Is this fledgling relationship worth pursuing?
You’ve met someone pretty special. You’ve gone out with them more than a few times now. You’ve just completed your fourth date and are looking forward to the fifth. So how are things going? Does it appear that things are taking hold? By now you should have a pretty good idea if the fledgling relationship is worth pursuing.
Naturally you’ve been searching for red flags along the way. But if you haven’t really discovered any and the relationship seems quite promising – than bravo!… there is hope that this one might take hold! Let’s review what has gone on so far, and hone in on some of the qualities and traits you should be looking for in a relationship that will stick.
1). You feel comfortable being yourself around him/her:
In the first couple of dates, you will naturally put your best self forward and try to minimize the exposure of your shortcomings. However, this requires a lot of energy, and eventually you’ll want to let your guard down so you can start to get to know each other properly. By the fifth date, you should be able to acknowledge whether or not you feel comfortable around them and if they make you feel good about yourself. There shouldn’t be any feelings of anxiety or insecurity at this point. If you do experience uncomfortable feelings, try to figure out why.
2). The conversation has progressed to the next level:
In the first couple of dates, the conversations tend to follow a safe and predictable script. “What do you do?” “Where have you traveled?” and so forth. However, by the end of the fourth date you should be well past this basic small talk and the conversations should be flowing in a more natural, unscripted fashion. If this hasn’t happened then it may become awkward and perhaps the reality is you may not have as much in common as you should with this person in order to proceed.
3). They show humility and compassion:
One of the most important things that a partner should possess is humility and compassion. You want to make sure you are with someone who is able to open up and be frank about themselves and admit to some of their own flaws and shortcomings. Do you sense some humility in this person? Pay attention to what is being said. If they are brash, or come across as arrogant and disrespectful, it might be a good idea to consider moving on.
4). Your interests are in check:
By now you should have an understanding of what your potential partner is into and what they do with their spare time. While you shouldn’t expect to share every interest in common, you should have at least a couple of shared interests that you both enjoy. These interests will be important later to sustain the relationship, so make sure that you can identify a few. They can be any interest ~ from sports and fitness to travel to cooking to the type of movies or music you like.

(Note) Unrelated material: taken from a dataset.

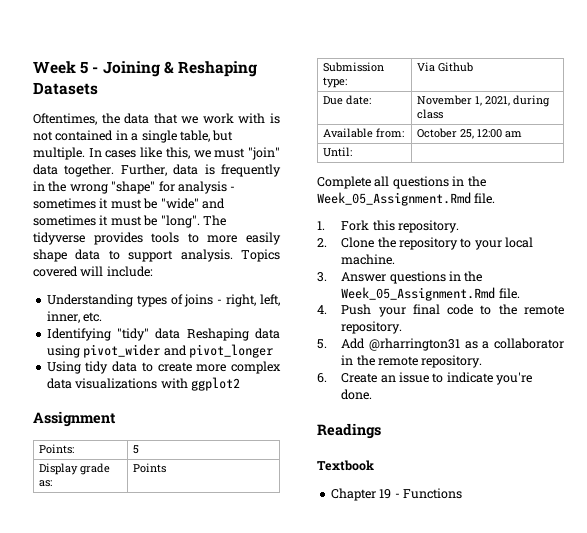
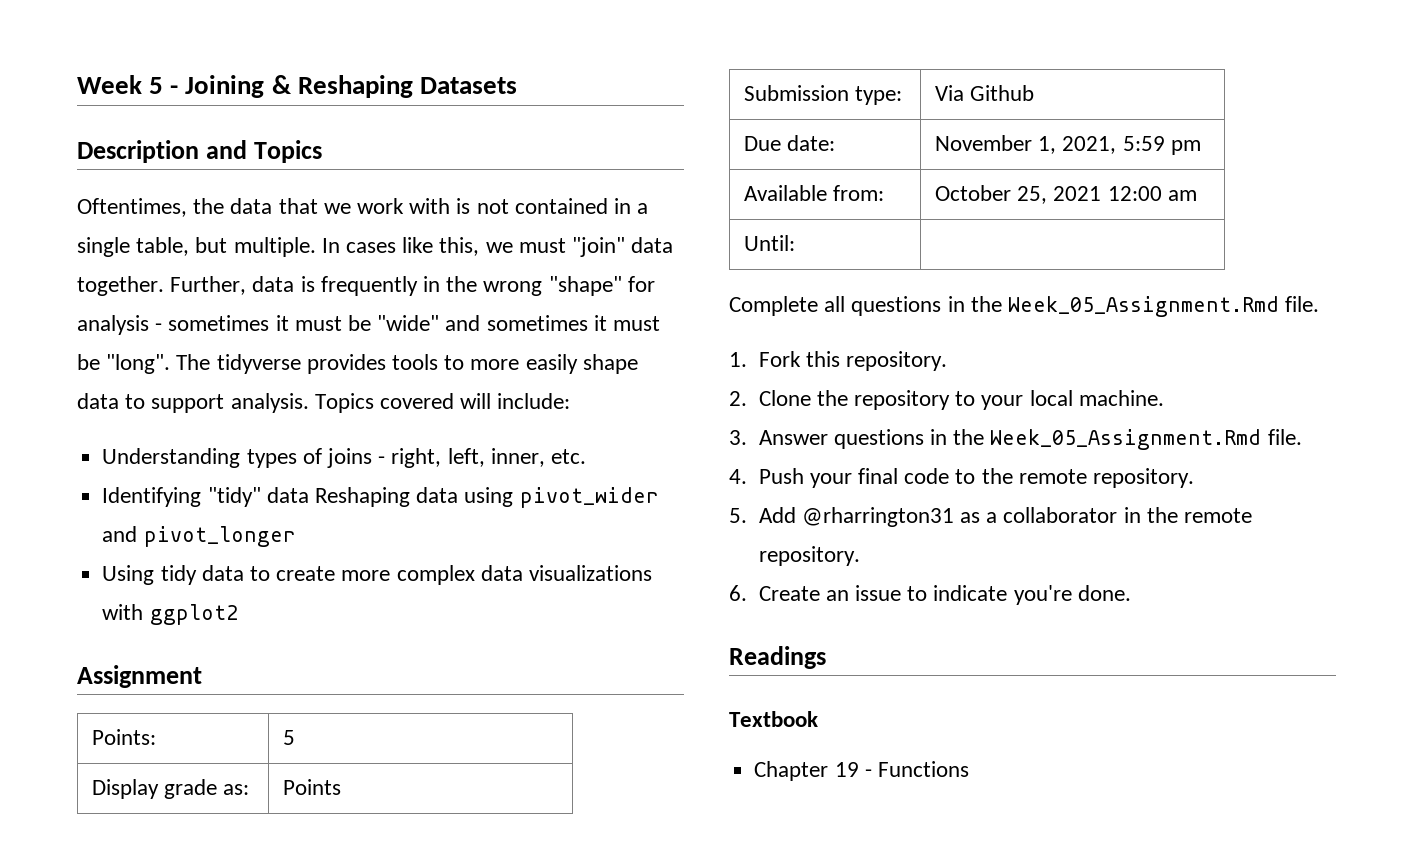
+ Description and Topics
- Due date: | November 1, 2021, during class
+ Due date: | November 1, 2021, 5:59 pm
- Available from: | October 25, 12:00 am
+ Available from: | October 25, 2021 12:00 am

5). There are shared values and common goals:
You will find it much easier to date and find a partner if you know what your values are and you know what values you are looking for. Are you both on the same page here? As long as you pay attention to what is mentioned in passing and in casual conversation, you should be able to tell whether this person is at least potentially compatible in terms of values. If they are blatantly incompatible in this regard then you may need to think again. You can handle different values while the infatuation period continues, but once those rose-tinted glasses come off then this will become an issue that will be way more important as time goes on.